Word for word, and without a single picture, repeat the entries.

(Content revision data)

● ● ● ● ●

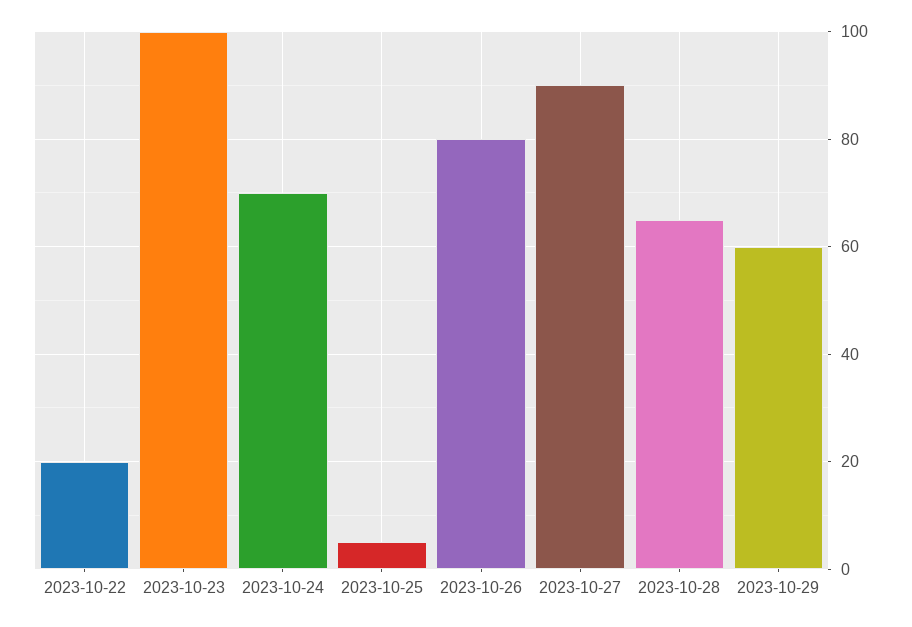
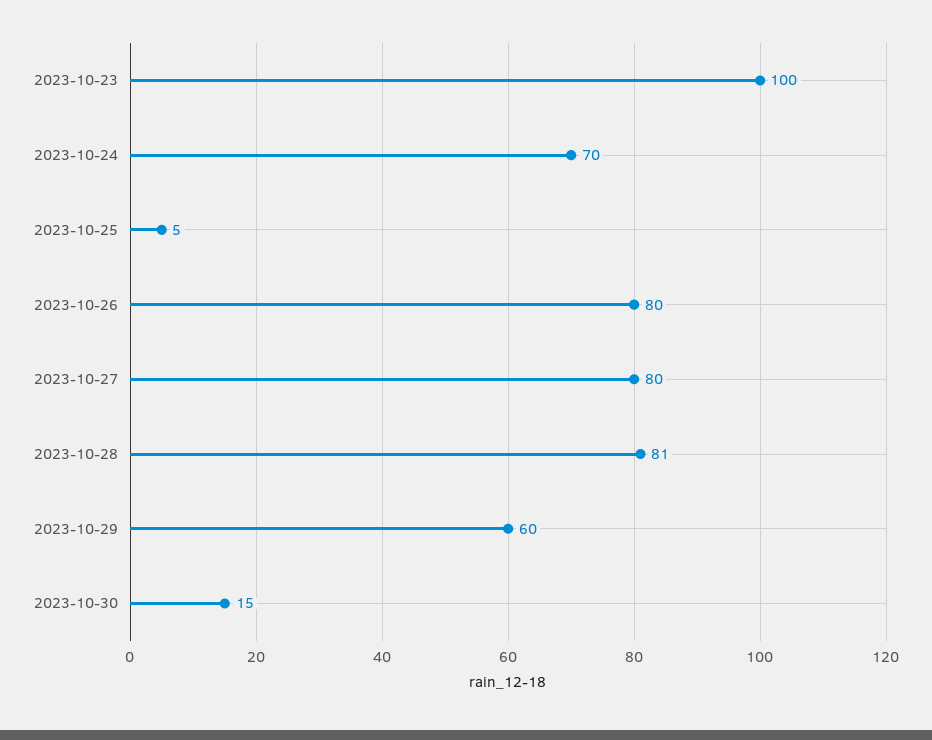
2023-10-22: 20 -> none
2023-10-27: 90 -> 80
2023-10-28: 65 -> 81
2023-10-30: none -> 15

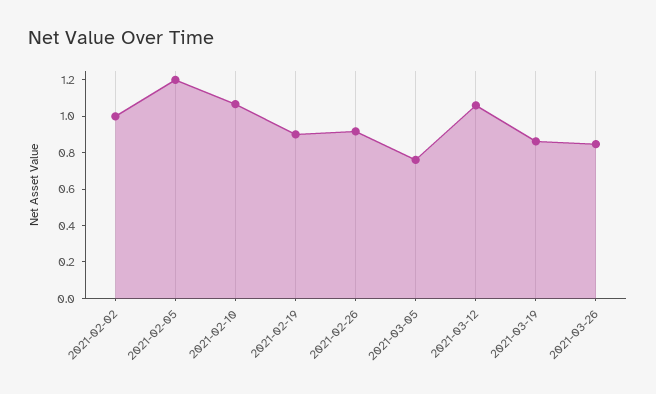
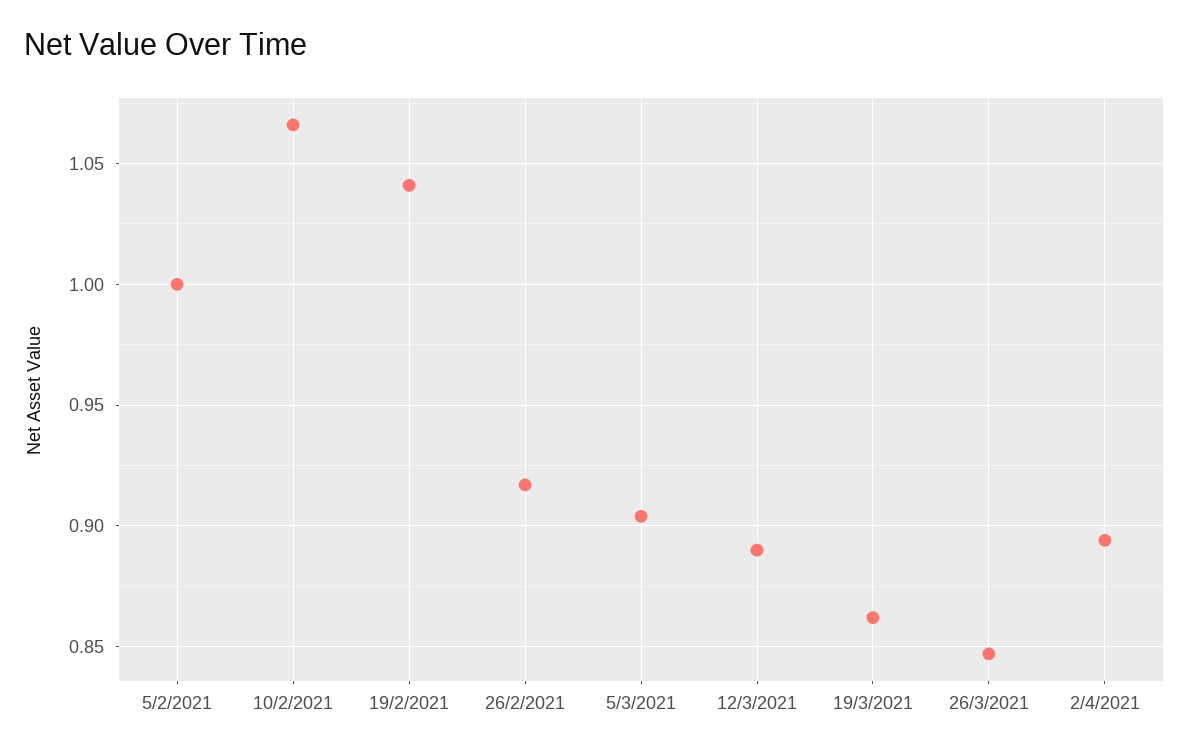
2021-02-02: 1 -> none
2021-02-05: 1.2 -> 1
2021-02-19: 0.9 -> 1.04
2021-03-05: 0.75 -> 0.905
2021-03-12: 1.05 -> 0.89
2/4/2021: none -> 0.895

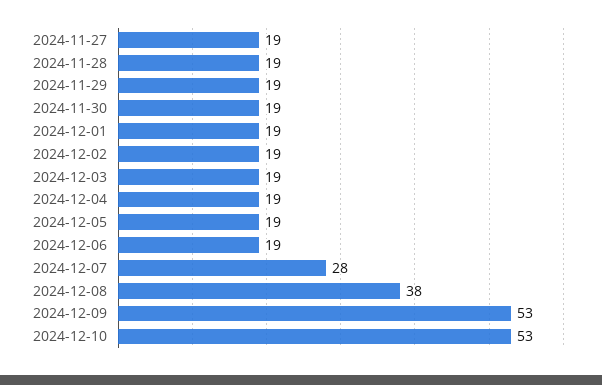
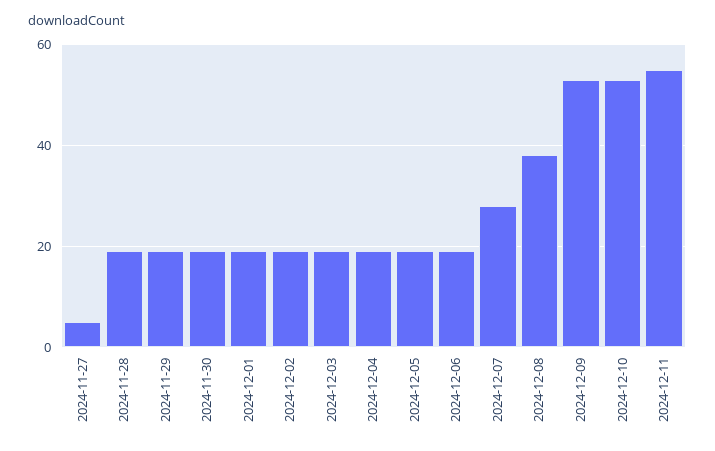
2024-11-27: 19 -> 5
2024-12-11: none -> 55

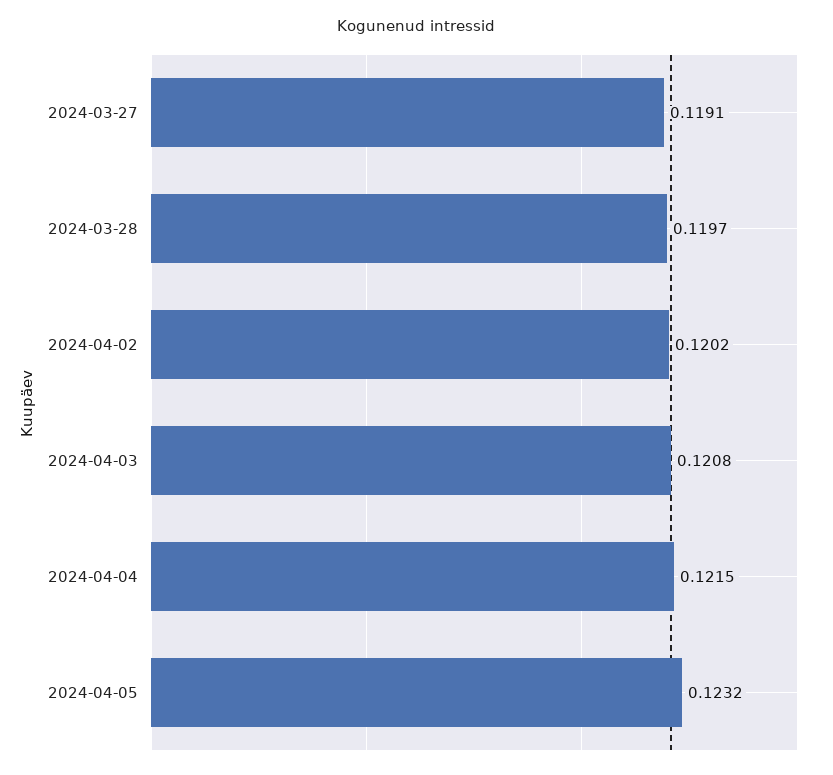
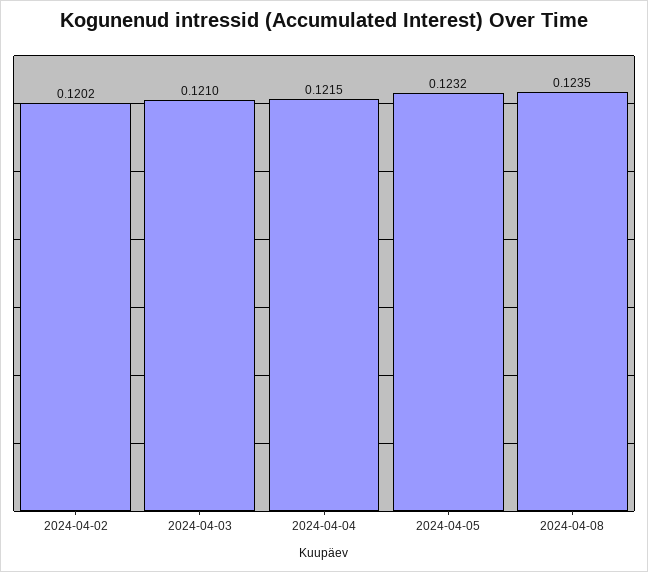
2024-03-27: 0.1191 -> none
2024-03-28: 0.1197 -> none
2024-04-03: 0.1208 -> 0.121
2024-04-08: none -> 0.1235

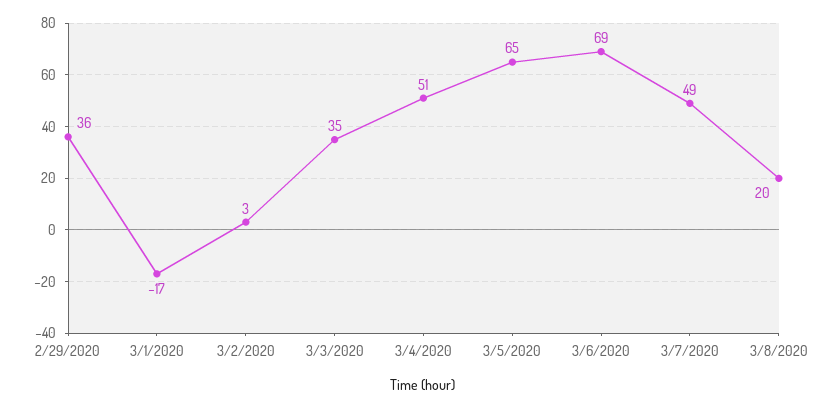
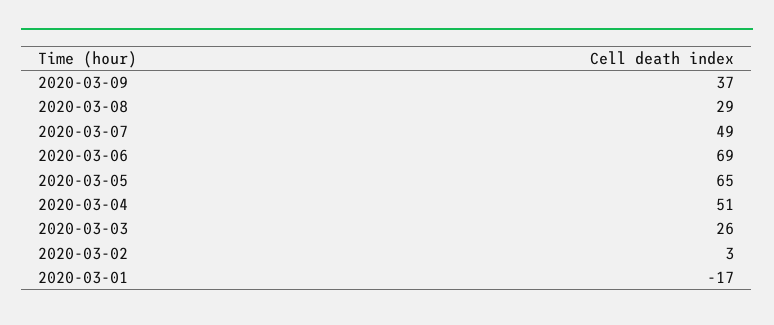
2/29/2020: 36 -> none
3/3/2020: 35 -> 26
3/8/2020: 20 -> 29
2020-03-09: none -> 37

● ● ● ● ●

■ TASK RESULT
2023-10-22: 20 -> none
2023-10-27: 90 -> 80
2023-10-28: 65 -> 81
2023-10-30: none -> 15

2021-02-02: 1 -> none
2021-02-05: 1.2 -> 1
2021-02-19: 0.9 -> 1.04
2021-03-05: 0.75 -> 0.905
2021-03-12: 1.05 -> 0.89
2/4/2021: none -> 0.895

2024-11-27: 19 -> 5
2024-12-11: none -> 55

2024-03-27: 0.1191 -> none
2024-03-28: 0.1197 -> none
2024-04-03: 0.1208 -> 0.121
2024-04-08: none -> 0.1235

2/29/2020: 36 -> none
3/3/2020: 35 -> 26
3/8/2020: 20 -> 29
2020-03-09: none -> 37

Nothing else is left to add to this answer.